Excerpted data section start

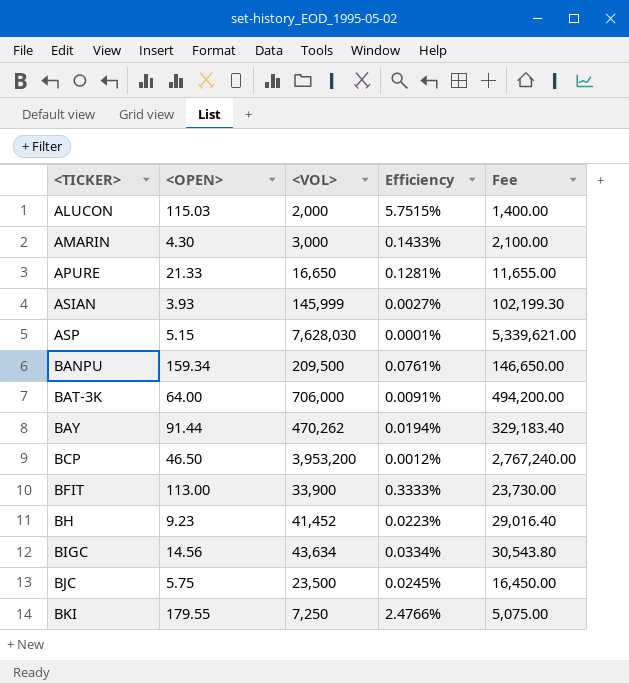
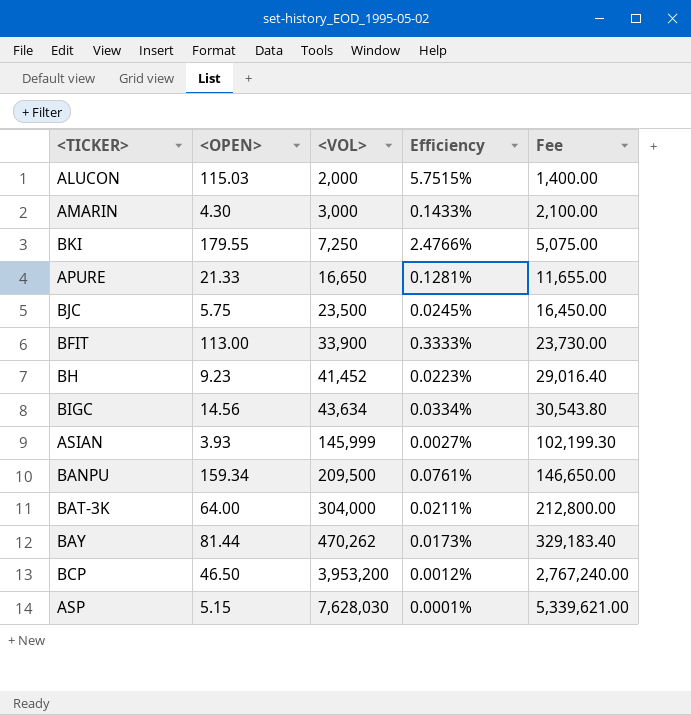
row order: <TICKER> ascending -> <VOL> ascending
BAT-3K | <VOL>: 706,000 -> 304,000
BAT-3K | Efficiency: 0.0091% -> 0.0211%
BAT-3K | Fee: 494,200.00 -> 212,800.00
BAY | <OPEN>: 91.44 -> 81.44
BAY | Efficiency: 0.0194% -> 0.0173%

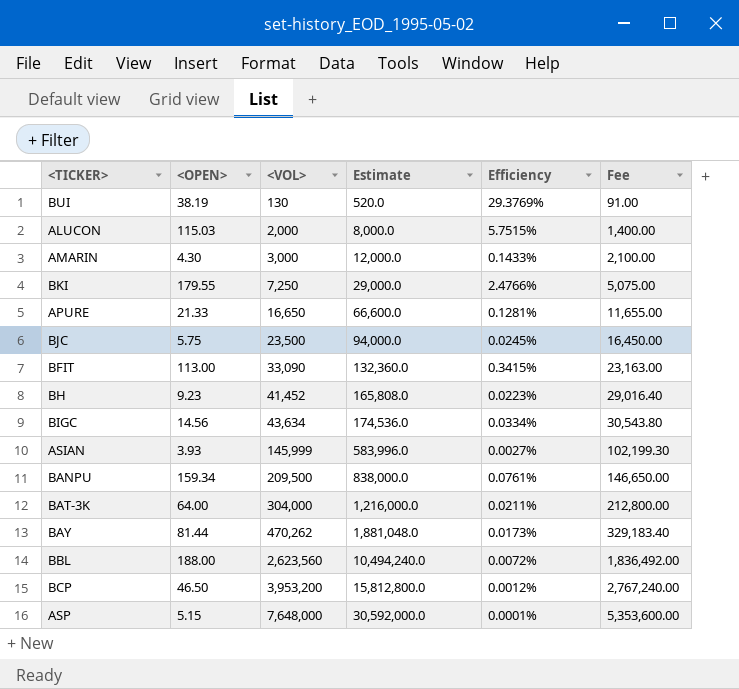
column Estimate | formula: none -> [<VOL>] * 4
row BUI: none -> 38.19 | 130 | 520.0 | 29.3769% | 91.00
BFIT | <VOL>: 33,900 -> 33,090
BFIT | Efficiency: 0.3333% -> 0.3415%
BFIT | Fee: 23,730.00 -> 23,163.00
row BBL: none -> 188.00 | 2,623,560 | 10,494,240.0 | 0.0072% | 1,836,492.00
ASP | <VOL>: 7,628,030 -> 7,648,000
ASP | Fee: 5,339,621.00 -> 5,353,600.00

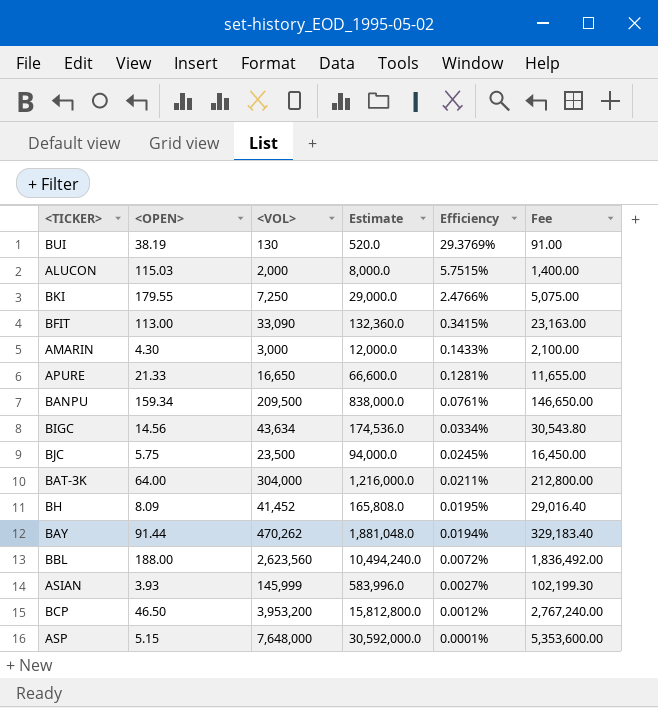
row order: <VOL> ascending -> Efficiency descending
BH | <OPEN>: 9.23 -> 8.09
BH | Efficiency: 0.0223% -> 0.0195%
BAY | <OPEN>: 81.44 -> 91.44
BAY | Efficiency: 0.0173% -> 0.0194%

Excerpted data section end

• Task statement:
What is needed is each line of the entries that contains the word "OPEN".

• Result of the exercise:
BAY | <OPEN>: 91.44 -> 81.44
BH | <OPEN>: 9.23 -> 8.09
BAY | <OPEN>: 81.44 -> 91.44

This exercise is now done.